Dans la simplicité de la sculpture il y a tout l’attachement à un mode de vie ancestral. Le soc avait été forgé par le forgeron du village, j’ai eu la chance d’interroger sur son art le dernier. J’en reprendrai le récit prochainement. Car j’ai gardé dans mes oreilles sa fierté et son humour.
La « biasse » contenant la semence, nouée sur la taille, est bien la même que celle dont mon père ceignait ses reins. Il n’y a que le chapeau qui diffère de la casquette sinon je pourrais croire à une photographie sur le vif.


Chez Nous, c’est-à-dire Chez Moi, mais j’imagine assez Nicole utilisant le même possessif collectif, Chez-Nous donc, au Bouchage, nous n’étions nourri que de NOTRE Pain Quotidien, ce qui signifiait très clairement que de l’épi de blé, puis de la javelle, à la botte, à la taïsse (la meule) en passant par la batteuse et le grenier puis par le levain, la farine, le coffre de la maie, deux fois, d’abord pour pétrir la pâte puis pour conserver les boules de la semaine, enfin le four du Père Cachard et finalement le couvercle de la maie où Papa le coupe en larges tranches et le pose à côté des sept assiettes, le pain est de nous, à nous, entièrement NôTRE.
Je me souviens de notre effarement quand, pendant la guerre, mon oncle Félicien rapporta des Avenières un « troyon » de mauvais pain. Ce n’était que pour nous faire voir ce que c’était ailleurs que souffrir de la guerre.
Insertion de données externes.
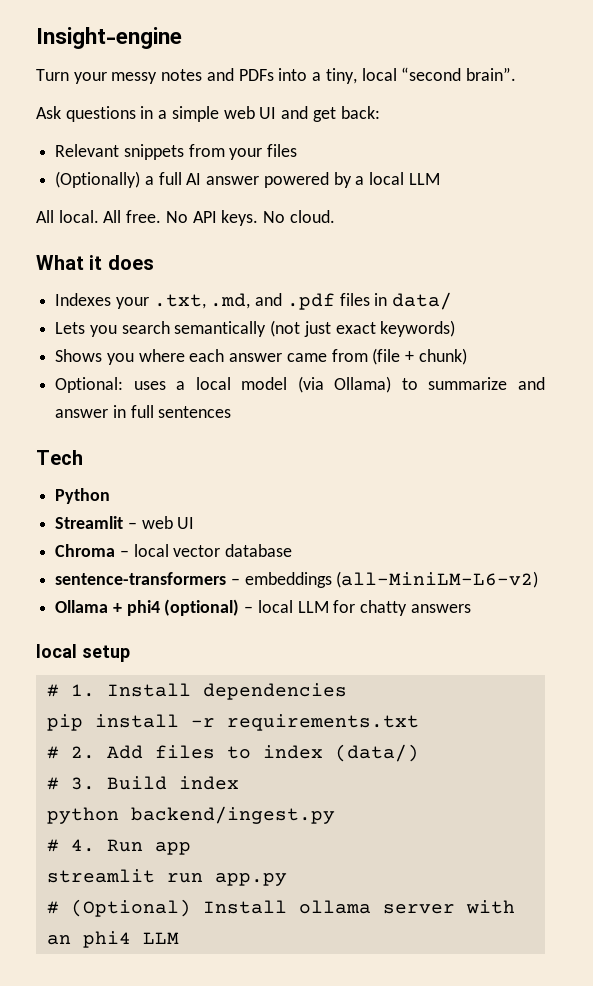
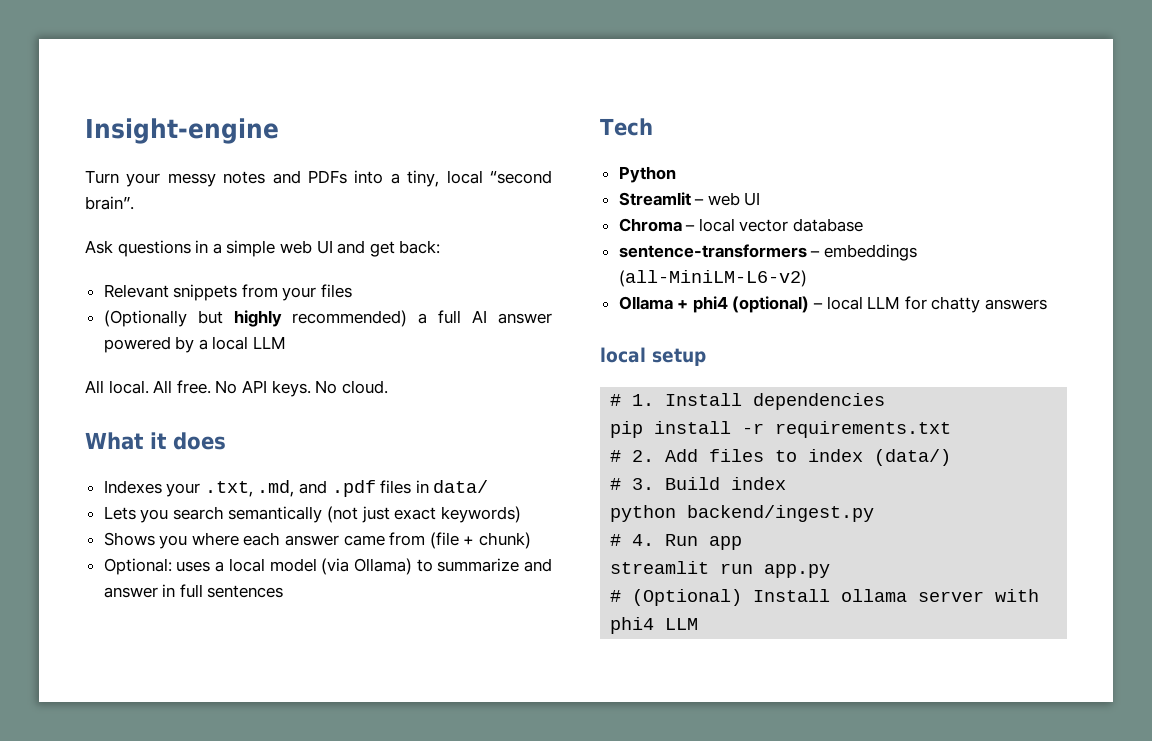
- (Optionally) a full AI answer powered by a local LLM
+ (Optionally but highly recommended) a full AI answer powered by a local LLM
- # (Optional) Install ollama server with an phi4 LLM
+ # (Optional) Install ollama server with phi4 LLM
Pain mêlé de maïs, jaune donc, d’un je ne sais quoi grisâtre, de la paille peut-être, écoeurant d’aspect, affreusement dur, incomestible nous en avions aussitôt décidé. Nous avons mesuré ce jour-là la chance que Dieu nous avait faite de nous faire vivre loin des combats et des villes affamées. Bien que Dieu n’apparut pas dans notre ciel pour cause de républicanisme anticlérical affiché de mon père. Notre père, le seul vrai, le seul à planter, faucher, lier, récolter, pétrir, cuire enfin et distribuer c’était Phonse le Grand, le meilleur en blé et en pain, reconnu par tout le quartier, le village même.

02 février 2015

diable !

merci à tous qui avez lu cette Liberté échappée grâce à Solange
merci de ce lien avec vous que je néglige si souvent mais dont j'apprécie la chaleur quand elle me parvient ainsi gratuitement !
pour aujourd'hui,  pour ce lundi, pour ce début de journée et de semaine et de mois !
un récit retrouvé en cherchant autre chose dans l'ordi


A Bessan le pays du diable … Récit de Paulette
Le père de ma grand-mère paternelle … Il sculptait sur bois des saints, st Pierre, st Paul ... Il était aussi chantre à l’église et sacristain. Mais cette année-là le curé décida de ne pas offrir le vin blanc  à la Toussaint. Pourquoi ? Qui est-ce qui sait ? Peut-être la fille de l’ancien maire qui s’occupe de l’ancien temps, de généalogie … Alors Etienne, au lieu du traditionnel saint sculpta le diable qui piquait de sa fourche l’arrière-train du curé. Il alla déposer la sculpture devant la cure. Le curé comprit si bien qui pouvait avoir adressé ce message qu’il fit retraverser le village au diable jusqu’au grand-père. Et ainsi de suite, de jour en jour ou de nuit en nuit. Au bout d’un mois, un colporteur vint à passer. Il faut se souvenir que les maisons étaient enfoncées dans le sol pour se tenir chaud. Les fenêtres affleuraient juste à hauteur de la rue. Le colporteur tapa au carreau et proposa un si bon prix pour le diable qu’il l’emporta. « Tiens ! a dit Etienne, le diable me rapporte plus que les saints. »
Depuis pendant trois jours chaque année, les sculpteurs de la Haute-Maurienne et même d’Italie se regroupent à Bessan  pour continuer la tradition et faire des bonnes affaires.